In the same study by Castle and Barnett (2000), they noted that for cases involving offences against good order as the major charge, the percentage of indigenous defendants convicted without penalty was more than 9% higher than that of non-indigenous ones. For cases with fine as the penalty, the indigenous defendants were found to constitute about 40% while the non-indigenous ones constituted about 34%. While for cases with imprisonment as the penalty it was found to constitute about 11% of the indigenous cases and about 5% of non-indigenous cases. Similarly, the researchers discovered that indigenous defendants were about four times more likely to be imprisoned than the non-indigenous ones. Furthermore, the chance of an indigenous defendant being in custody or on bail was found to be more than 12% higher than that of a non Indigenous one, at the time of their final court hearing. In the higher courts about 55% of the indigenous defendants were found to be in custody while the non indigenous ones constituted only about 28%. Consequently of all the indigenous cases processed in 1998, the researchers noted that about 87% of the cases involved defendants who had more than one prior conviction, while more than 50% had more than ten prior convictions.
To get enough and more accurate information, data will be collected using several types of information gathering methods; sampling, interviews, questionnaires and observation.
They will mainly be used to get information from the society and law firms. They will structured in such way to contain questions based on the number of convictions an individual has, their encounters with the law enforcement authorities, their views of the criminal justice system, among others.
This method will be used to get information from the law enforcement authorities, the court chambers, correctional facilities, law firms among others. From the law enforcement authorities the information collected will mainly include; average number of suspects arrested daily and their charges, the number of suspects who are in their custody, the cultures of the suspects, and the gender of the suspects, among others. While from the court chambers the information collected will include; average number of different types of cases solved per week, the number of cases pending to be solved, and the average rate of incoming cases. The average number of people imprisoned, fined or taken to other correctional facilities may also be collected. From the correctional facilities, the information to be collected include; the total number of male and female inmates together with their culture, the number of new inmates that come in per week and the number of inmates who are released in a week. In the law firm, the information to be collected include; the total number of clients requesting for their services in a week and their cultures, the rate of incoming new clients and how long it takes for different cases to be solved.
This method will be concentrated mainly on law enforcement personnel and lawyers.
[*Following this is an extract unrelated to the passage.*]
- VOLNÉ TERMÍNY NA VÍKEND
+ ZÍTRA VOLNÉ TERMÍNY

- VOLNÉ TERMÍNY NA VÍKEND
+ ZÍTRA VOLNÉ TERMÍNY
From the lawyers the information to be collected may include the number of clients they have represented in a year and their cultures and number of the different types of cases handled in a year and many others.
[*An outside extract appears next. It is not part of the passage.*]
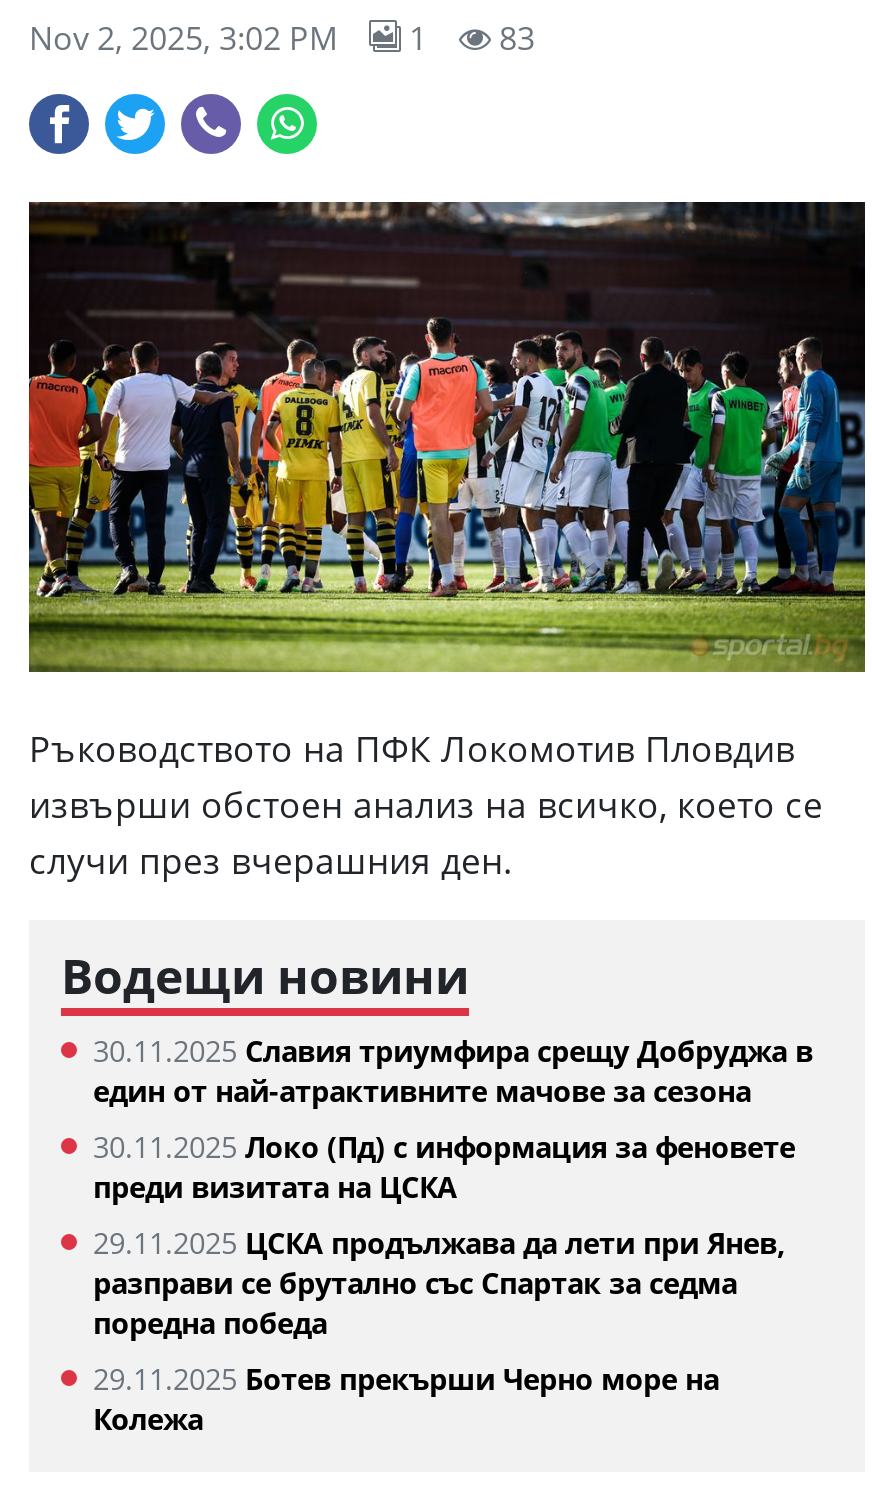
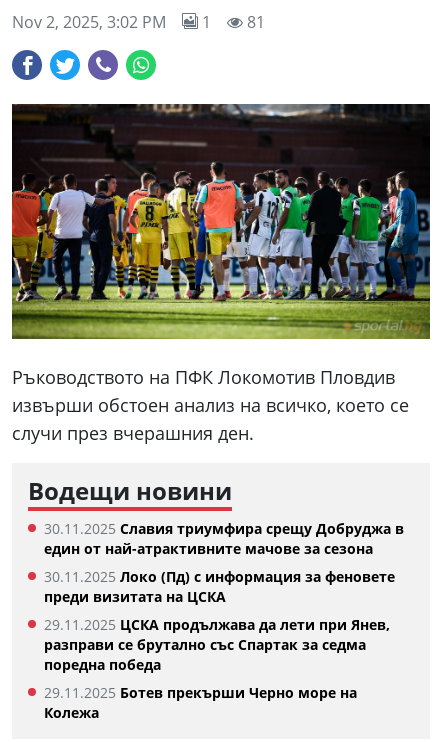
- Nov 2, 2025, 3:02 PM 1 83
+ Nov 2, 2025, 3:02 PM 1 81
This method will used to collect information from the court chambers. The information to be collected may include; the average number of cases involving indigenous people taking place in a week, the time taken by a court session and the court procedures.
All data collected will be analyzed quantitatively and qualitatively to enable drawing of the relevant conclusions. All the trends and comments will be evaluated and recorded. In addition to that the results will be presented in graphs and charts to ensure there is clear understanding provided to the readers.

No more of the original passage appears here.